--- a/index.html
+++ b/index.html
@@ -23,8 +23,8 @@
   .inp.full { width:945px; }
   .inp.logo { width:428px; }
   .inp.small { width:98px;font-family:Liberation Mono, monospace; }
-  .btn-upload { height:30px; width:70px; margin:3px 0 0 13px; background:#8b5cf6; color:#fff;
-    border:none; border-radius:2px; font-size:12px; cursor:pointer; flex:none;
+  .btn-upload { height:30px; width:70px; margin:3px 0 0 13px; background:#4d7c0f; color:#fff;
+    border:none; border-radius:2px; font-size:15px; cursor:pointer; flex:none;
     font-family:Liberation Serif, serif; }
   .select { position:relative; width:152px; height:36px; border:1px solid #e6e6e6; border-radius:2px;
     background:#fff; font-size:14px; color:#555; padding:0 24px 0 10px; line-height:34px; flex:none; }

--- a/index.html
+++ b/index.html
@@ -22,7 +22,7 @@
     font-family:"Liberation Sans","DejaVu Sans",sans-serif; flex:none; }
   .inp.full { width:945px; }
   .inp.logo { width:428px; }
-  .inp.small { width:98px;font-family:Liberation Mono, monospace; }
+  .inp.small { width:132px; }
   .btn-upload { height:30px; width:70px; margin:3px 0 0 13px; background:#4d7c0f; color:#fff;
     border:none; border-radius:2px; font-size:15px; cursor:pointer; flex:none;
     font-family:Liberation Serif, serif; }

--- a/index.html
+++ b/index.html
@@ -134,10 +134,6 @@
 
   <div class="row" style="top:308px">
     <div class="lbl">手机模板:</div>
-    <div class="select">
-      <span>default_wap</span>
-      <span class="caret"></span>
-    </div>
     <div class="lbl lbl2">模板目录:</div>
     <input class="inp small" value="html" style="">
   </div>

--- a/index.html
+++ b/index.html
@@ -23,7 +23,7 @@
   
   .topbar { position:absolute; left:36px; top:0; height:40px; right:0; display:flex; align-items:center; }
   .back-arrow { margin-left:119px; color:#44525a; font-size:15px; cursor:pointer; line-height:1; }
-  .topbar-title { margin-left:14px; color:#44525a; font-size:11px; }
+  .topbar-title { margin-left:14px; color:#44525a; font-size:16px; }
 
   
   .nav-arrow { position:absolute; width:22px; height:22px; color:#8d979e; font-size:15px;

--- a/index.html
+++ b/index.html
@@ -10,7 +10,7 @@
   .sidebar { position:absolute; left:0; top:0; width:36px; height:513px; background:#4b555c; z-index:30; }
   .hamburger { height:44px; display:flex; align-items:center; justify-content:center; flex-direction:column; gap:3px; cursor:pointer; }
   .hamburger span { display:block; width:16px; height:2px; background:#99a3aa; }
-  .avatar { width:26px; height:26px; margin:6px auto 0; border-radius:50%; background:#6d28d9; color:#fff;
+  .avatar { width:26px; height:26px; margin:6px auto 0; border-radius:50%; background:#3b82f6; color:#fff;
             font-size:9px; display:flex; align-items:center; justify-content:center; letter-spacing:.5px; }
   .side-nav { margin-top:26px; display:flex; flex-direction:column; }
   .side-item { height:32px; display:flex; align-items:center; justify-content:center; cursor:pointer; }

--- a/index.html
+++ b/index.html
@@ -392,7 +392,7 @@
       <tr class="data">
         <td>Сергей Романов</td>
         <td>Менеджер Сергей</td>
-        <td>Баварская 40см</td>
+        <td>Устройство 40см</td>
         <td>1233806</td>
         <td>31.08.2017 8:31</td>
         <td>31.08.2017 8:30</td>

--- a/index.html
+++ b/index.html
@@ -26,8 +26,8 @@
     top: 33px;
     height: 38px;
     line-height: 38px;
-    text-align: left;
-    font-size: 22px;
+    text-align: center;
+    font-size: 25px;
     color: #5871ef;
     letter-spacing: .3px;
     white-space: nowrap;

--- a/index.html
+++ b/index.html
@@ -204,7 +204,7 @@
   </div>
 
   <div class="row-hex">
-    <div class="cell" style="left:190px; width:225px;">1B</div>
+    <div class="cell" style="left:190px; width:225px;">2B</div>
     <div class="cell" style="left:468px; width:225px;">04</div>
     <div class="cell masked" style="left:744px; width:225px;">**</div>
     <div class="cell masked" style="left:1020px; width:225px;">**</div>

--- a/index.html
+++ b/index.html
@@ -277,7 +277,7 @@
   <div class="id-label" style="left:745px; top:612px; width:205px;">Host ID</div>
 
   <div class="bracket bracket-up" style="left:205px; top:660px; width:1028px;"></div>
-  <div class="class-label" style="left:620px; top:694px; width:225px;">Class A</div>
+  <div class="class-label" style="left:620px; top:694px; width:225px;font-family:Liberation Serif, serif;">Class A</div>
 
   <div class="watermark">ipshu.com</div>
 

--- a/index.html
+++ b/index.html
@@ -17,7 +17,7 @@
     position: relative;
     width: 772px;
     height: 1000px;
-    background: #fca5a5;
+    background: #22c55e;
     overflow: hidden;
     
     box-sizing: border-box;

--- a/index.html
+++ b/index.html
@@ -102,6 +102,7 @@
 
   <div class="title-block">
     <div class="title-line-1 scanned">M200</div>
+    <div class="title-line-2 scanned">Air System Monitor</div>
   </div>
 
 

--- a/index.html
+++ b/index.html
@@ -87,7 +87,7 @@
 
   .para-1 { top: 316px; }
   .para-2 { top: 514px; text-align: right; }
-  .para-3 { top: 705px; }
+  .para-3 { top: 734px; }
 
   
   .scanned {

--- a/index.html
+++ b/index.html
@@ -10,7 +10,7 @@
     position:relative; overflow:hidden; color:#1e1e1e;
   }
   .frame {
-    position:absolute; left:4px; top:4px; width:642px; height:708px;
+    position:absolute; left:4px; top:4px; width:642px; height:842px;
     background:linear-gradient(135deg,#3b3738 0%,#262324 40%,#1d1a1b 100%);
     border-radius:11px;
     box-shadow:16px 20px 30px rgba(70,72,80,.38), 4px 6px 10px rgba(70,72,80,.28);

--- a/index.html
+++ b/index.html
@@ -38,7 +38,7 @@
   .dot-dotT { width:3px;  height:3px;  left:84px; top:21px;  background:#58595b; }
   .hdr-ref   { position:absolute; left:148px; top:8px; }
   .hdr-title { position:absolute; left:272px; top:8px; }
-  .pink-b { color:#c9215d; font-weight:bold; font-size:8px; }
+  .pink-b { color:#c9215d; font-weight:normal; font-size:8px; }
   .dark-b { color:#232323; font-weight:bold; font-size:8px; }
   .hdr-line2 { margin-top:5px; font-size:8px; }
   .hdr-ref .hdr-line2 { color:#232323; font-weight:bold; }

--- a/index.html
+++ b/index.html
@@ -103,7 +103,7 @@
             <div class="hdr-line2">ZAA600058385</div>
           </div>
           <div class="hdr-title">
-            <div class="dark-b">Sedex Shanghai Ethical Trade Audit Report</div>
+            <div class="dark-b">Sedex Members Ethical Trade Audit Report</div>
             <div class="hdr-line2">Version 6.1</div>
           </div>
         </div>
────────
Your goal:
Once you find the line with "box-shadow:16px 20px 30px" above, print it and every line after it up to and including the line with "Members Ethical Trade Audit Report</div>", exactly as written and nothing else.

Answer to this exercise:
     box-shadow:16px 20px 30px rgba(70,72,80,.38), 4px 6px 10px rgba(70,72,80,.28);

--- a/index.html
+++ b/index.html
@@ -38,7 +38,7 @@
   .dot-dotT { width:3px;  height:3px;  left:84px; top:21px;  background:#58595b; }
   .hdr-ref   { position:absolute; left:148px; top:8px; }
   .hdr-title { position:absolute; left:272px; top:8px; }
-  .pink-b { color:#c9215d; font-weight:bold; font-size:8px; }
+  .pink-b { color:#c9215d; font-weight:normal; font-size:8px; }
   .dark-b { color:#232323; font-weight:bold; font-size:8px; }
   .hdr-line2 { margin-top:5px; font-size:8px; }
   .hdr-ref .hdr-line2 { color:#232323; font-weight:bold; }

--- a/index.html
+++ b/index.html
@@ -103,7 +103,7 @@
             <div class="hdr-line2">ZAA600058385</div>
           </div>
           <div class="hdr-title">
-            <div class="dark-b">Sedex Shanghai Ethical Trade Audit Report</div>
+            <div class="dark-b">Sedex Members Ethical Trade Audit Report</div>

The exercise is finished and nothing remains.